Tiny homes: More in Bay Area consider compact housing
Juliana Birnbaum’s two daughters may be living every kid’s dream.
While most children their age are spending time in front of the television, tablet or smartphone, Lila and Serenne have little time for gadgets when they are climbing up and down a ladder to get to their bedroom and frolicking in a 2-acre backyard that has woods, a tree house and a zip line.
Birnbaum, Lila and Serenne live in a 319-square-foot recreational vehicle. That’s pretty crammed for three lively ladies, but Birnbaum considers her living space more ideal than the bigger homes she lived in before.
She has two queen beds and two
single beds, a kitchen with a full-size oven and refrigerator, a bathtub big enough for stretching out and large windows that fill her home, which is the size of a garage, with natural light.
“I’ve had a lot of people say it’s as big as their apartment in San Francisco,” said the writer, who has been living in her Escape Traveler XL RV since September. At $78,500, the Traveler is substantially cheaper than any San Francisco home.
“My daughters really love it,” Birnbaum said. “It’s a great place for them to play and grow up. They say they never want to leave.”
Living has become simpler after she made the decision to trade a regular size home for a tiny house on wheels. She sold all her furniture and had to get creative with how she moved possessions around inside her RV.
She keeps her toaster in the microwave when she’s not using either and transforms her bed into an office by stacking a chair on her mattress and working on her laptop.
Birnbaum, who wrote a book called “Sustainable Revolution” on eco-village development, is among a growing number of Bay Area residents who are leaving the exorbitant housing market here in exchange for smaller, cheaper options like tiny homes and RVs, reducing both their spending and their carbon footprint.
Birnbaum, 42, is composting her waste and recycling bath and dishwater to grow a garden while a solar power system in her RV allows her to live mostly offgrid.
“I wanted to live in a way that is really close to nature,” she said. “Prices have gone up until it’s unaffordable or sustainable.

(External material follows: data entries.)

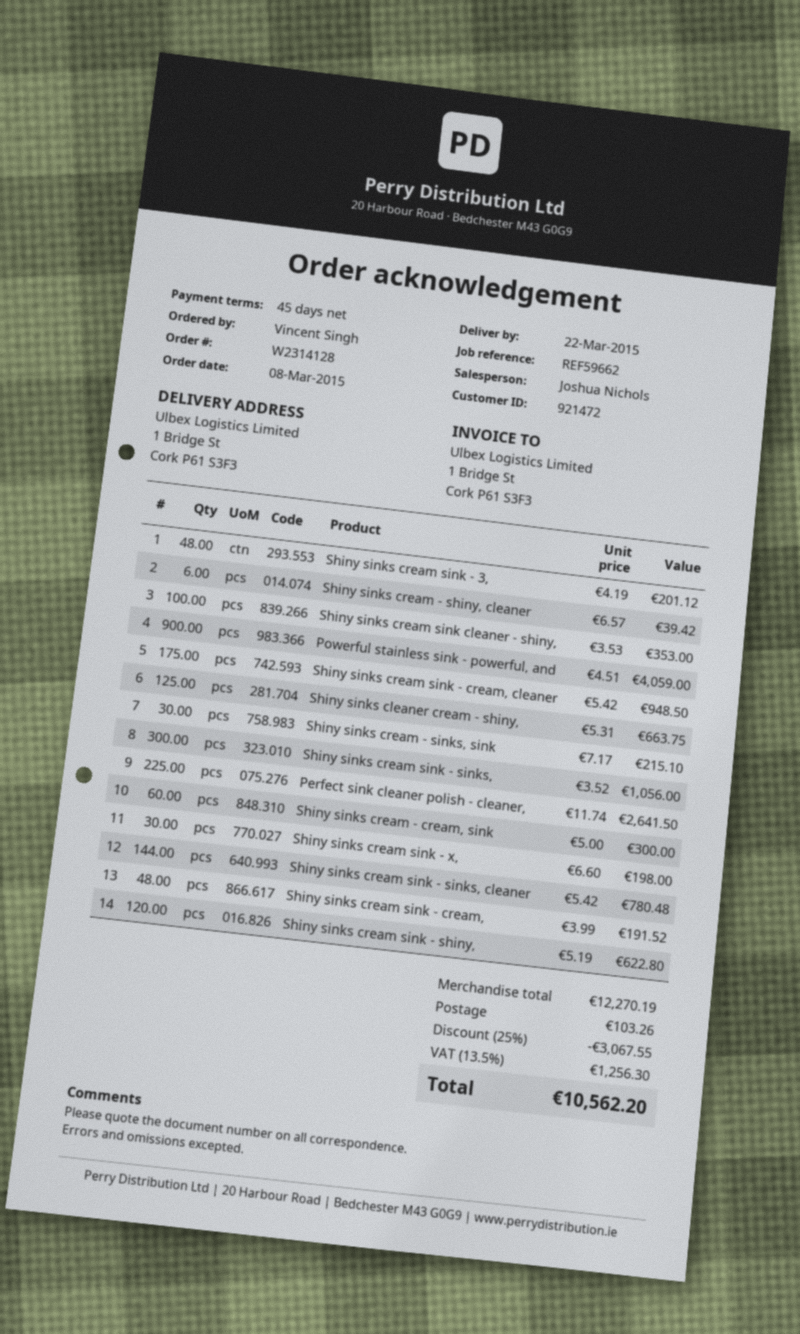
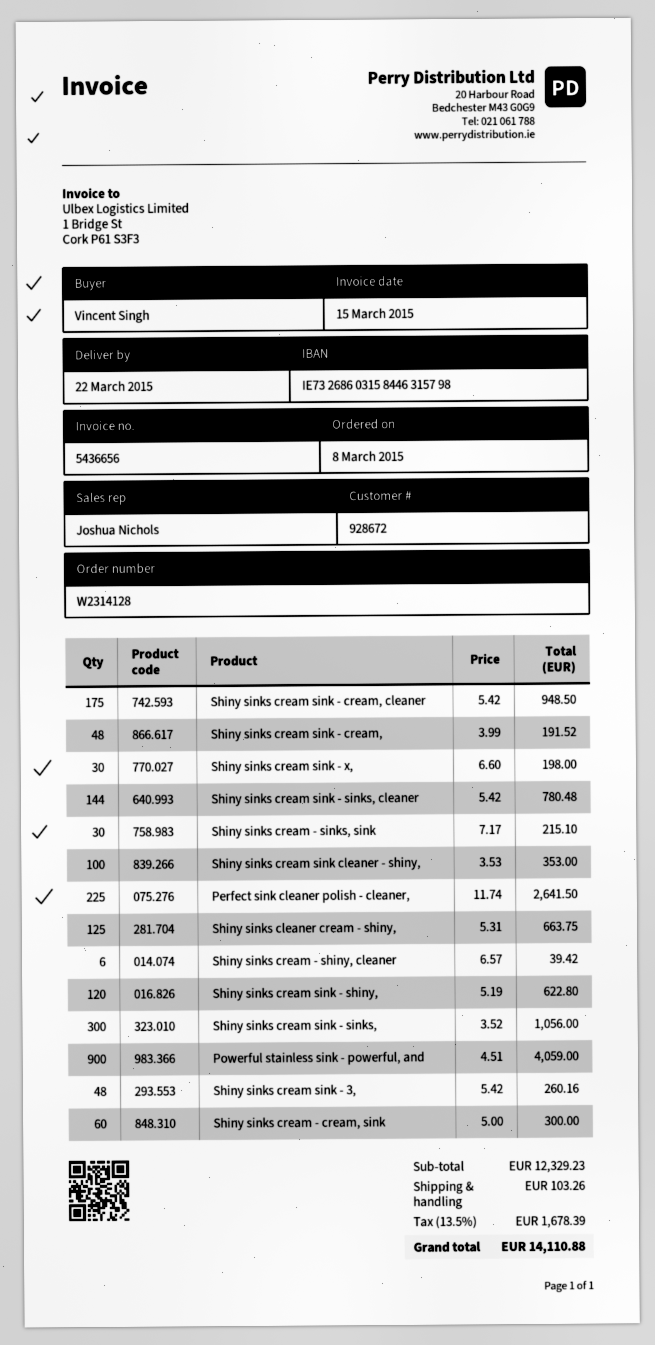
customer number: 921472 -> 928672
Shiny sinks cream sink - 3,: 48 x 4.19 = 201.12 -> 48 x 5.42 = 260.16
subtotal: 12270.19 -> 12329.23
discount: 25% = 3067.55 -> none
tax: 13.5% = 1256.30 -> 13.5% = 1678.39
total: 10562.20 -> 14110.88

Its very important for me to live this way and live close to my principles.”
But living off the grid does pose headaches.
In Marin County, where Birnbaum lives, people are not allowed to inhabit RVs or any other vehicle even on private property, unless they are in a trailer park. Last year supervisors banned RVs from being parked overnight on city streets, but loosened the ban in January by letting neighborhoods tailor the restrictions.
As a result, Birnbaum does not want to disclose where she parks her home.
She has, however, been getting many questions from curious passersby and has given three house tours to Marin residents who are also looking to scale down.
“Housing is just so crunched and overpriced, and people want to simplify,” she said. “I enjoy the process of simplifying my life because your stuff ends up owning you after awhile. I want my daughters to grow up feeling they don’t need all this stuff.”
At an invite-only exhibition Thursday in the parking lot of the Four Points by Sheraton San Rafael hotel, 50 people toured two new RV models by Wisconsin’s Escape Homes.
The company says it makes RVs in the shape of prairie-style houses with chic, minimalistic interior design and furniture. Escape Homes founder Dan Dobrowolski said that while the products are legally recreational vehicles, he refers to them more as tiny homes on wheels. The company delivered about 100 of them to Bay Area residents last year.
“While by law it’s an RV, it’s built like a highend house,” he said. “The framing, windows, insulation — everything is the same as a house. The architecture happens to fit with coastal California. People just love the design and feel.”
Among those at the house tour was 55-yearold Natalie Woodbury from Folsom (Sacramento County). The property management worker said she was pleasantly surprised; the big windows let in light and a cool breeze, and the slick pine walls and high ceiling made her feel like she was in a house more than an RV. Gleefully twisting the nozzles of the RV’s fiveburner stove, Woodbury joked how she could finally cook an entire turkey and savor it for herself.
With her two youngest children finishing high school and aging parents in Salt Lake City and Southern California that need care and visiting, she says she wants to downsize her home and make it mobile.
“I go back and forth for my parents, and I need a house I can take with me,” she said. “This is an opportunity to be debt free, to travel and live your life. People want to be free from this — you work your whole life and pay off your house, and then what?”